GASTRIC DISORDERS Flashcards
Erosion vs ulcer
- Erosion: loss of epithelial layer, extending into muscularis mucosa
- Ulcer: loss of mucosal layer, can extend into submucosa or muscular layer

- What is gastritis?
- What are the two main types?
- How are they different in terms of cell involvement?
- What are causes of each?
Inflammation of gastric mucosa
- Acute gastritis: mucosal damage from acid - neutrophils. Numerous causes
- Chronic gastritis: lymphocytes, plasma cells, macrophages. 2 common causes: autoimmune, H. pylori

What do the following do to parietal cells in the stomach?
- ACh
- Histamine
- Prostaglandins
- ACh, histamine: stimulate acid production
- Prostaglandins: inhibit acid production
Why do NSAIDs cause acute gastritis? 2 points
what type of patient should you consider at risk of acute gastritis from NSAID use?
- Block prostaglandin production → increase acid production from parietal cells
- Prostaglandins normally promote mucus/HCO3 production → NSAIDs remove this protection
♦ CHRONIC NSAID USERS ♦
Why can alcohol cause acute gastritis?
Stimulates acid production
How does chemotherapy cause acute gastritis?
Inhibits epithelial cell replication, compromising protective stomach layer
What type of stomach pathology are burns patients at increased risk of? Explain why this happens
how can this risk be reduced?
Curling’s ulcer
- Fluid loss → Dehydration → hypotension to stomach → mucosal ischaemia, necrosis
Result: acute gastritis and ulcers
► patients should be given PPIs as prophylaxis

How would increased intracranial pressure cause a stomach ulcer? What is the name of this type of ulcer?
Increased ICP caused by tumour or haemorrhage → increased of vagal tone → ++ACh to stomach → acid production → gastritis/ulcers

What type of gastric ulcer is common in critically ill patients? How is this prevented?

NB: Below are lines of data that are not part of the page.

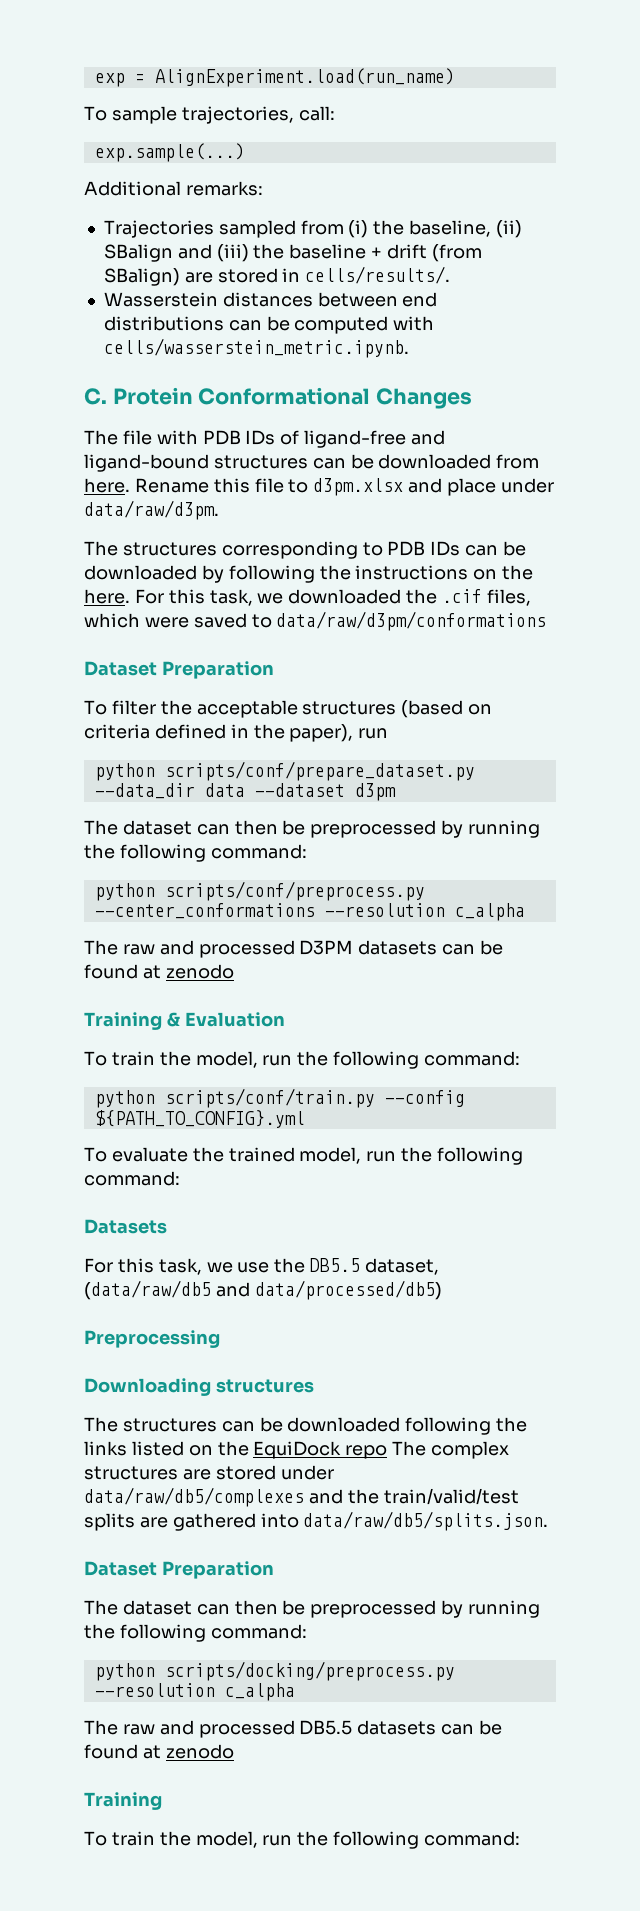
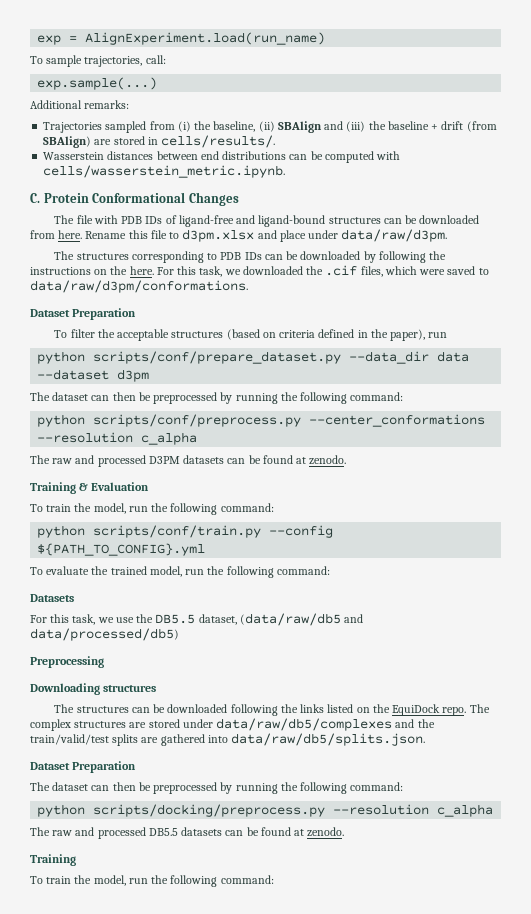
- Trajectories sampled from (i) the baseline, (ii) SBalign and (iii) the baseline + drift (from SBalign) are stored in cells/results/.
+ Trajectories sampled from (i) the baseline, (ii) SBAlign and (iii) the baseline + drift (from SBAlign) are stored in cells/results/.
- For this task, we downloaded the .cif files, which were saved to data/raw/d3pm/conformations
+ For this task, we downloaded the .cif files, which were saved to data/raw/d3pm/conformations.
- The raw and processed D3PM datasets can be found at zenodo
+ The raw and processed D3PM datasets can be found at zenodo.
- The structures can be downloaded following the links listed on the EquiDock repo The complex structures are stored under data/raw/db5/complexes and the train/valid/test splits are gathered into data/raw/db5/splits.json.
+ The structures can be downloaded following the links listed on the EquiDock repo. The complex structures are stored under data/raw/db5/complexes and the train/valid/test splits are gathered into data/raw/db5/splits.json.
- The raw and processed DB5.5 datasets can be found at zenodo
+ The raw and processed DB5.5 datasets can be found at zenodo.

Explain why it’s caused
Stress ulcer
Shock, sepsis, trauma → decreased mucosal perfusion → loss of protective barrier of mucus/HCO3
Prophylactic therapy: PPI

- What is another name for autoimmune gastritis?
- What happens in this condition?
- which two parts of the stomach does it affect specifically?
- which serious condition is this associated with?
Pernicious anaemia
Autoimmune destruction of parietal cells → loss of intrinsic factor secretion
Causes chronic inflammation in the gastric body and fundus (this is where parietal cells are found)
Intrinsic factor necessary for B12 absorption in terminal ileum
♦ RISK: Gastric adenocarcinoma ♦

What is the most common cause of chronic gastritis?
Which part of the stomach does it predominantly affect?
H. pylori: gram-negative rod, can cause both acute and chronic gastritis
Antrum of stomach

How does H pylori live in the stomach environment?
how does this damage the stomach?
- Urease → hydrolyses urea to ammonium (alkaline)
- Stomach detects this → releases gastrin → increases acid
- Ammonium can form ammonium chloride → further stomach damage

What are the two malignancies associated with H pylori?
- Gastric adenocarcinoma
- MALT lymphoma (mucosa associated lymphoid tissue)
What is the percentage of treatment failure in H. pylori?
Around 20% – patients should be re-checked after eradication
Chronic gastritis increases the risk of Gastric adenocarcinoma. What is the metaplasia that occurs before this happens? What is a key pathology finding?
Intestinal metaplasia stomach tissue changes to intestinal tissue
Key pathology: finding is goblet cells in stomach → there are no goblet cells in normal gastric epithelium
Where do the majority of peptic ulcers occur?
what are they almost always caused by?
- 90% proximal duodenum
- 10% antrum/lesser curvature of stomach

H pylori infection: causes 90% of ulcers in duodenum, 70% in stomach
Which condition should you consider in a patient that has multiple ulcers present in the proximal and distal duodenum and jejunum?
Zollinger-Ellison syndrome

Why does eating relieve duodenal ulcer pain?
Eating a meal stimulates bicarbonate secretion
Explain the significance of Brunner’s gland hypertrophy
Brunner glands secrete alkaline fluid composed of mucin → coats duodenal epithelium
Only found in duodenum → glands become hypertrophied in peptic ulcer disease

What is the risk of posterior duodenal ulcers? 2 key points
Gastroduodenal artery posterior to duodenum → bleed can occur if ulcer erodes
Pancreas posterior to duodenum → pancreatitis can occur if ulcer erodes

Which anatomical landmarks separates upper and lower GI bleeding?
_Ligament of Treitz (_AKA suspensory ligament: 2 muscular ended ligament from Right crus of diaphragm to duodenojejunal junction)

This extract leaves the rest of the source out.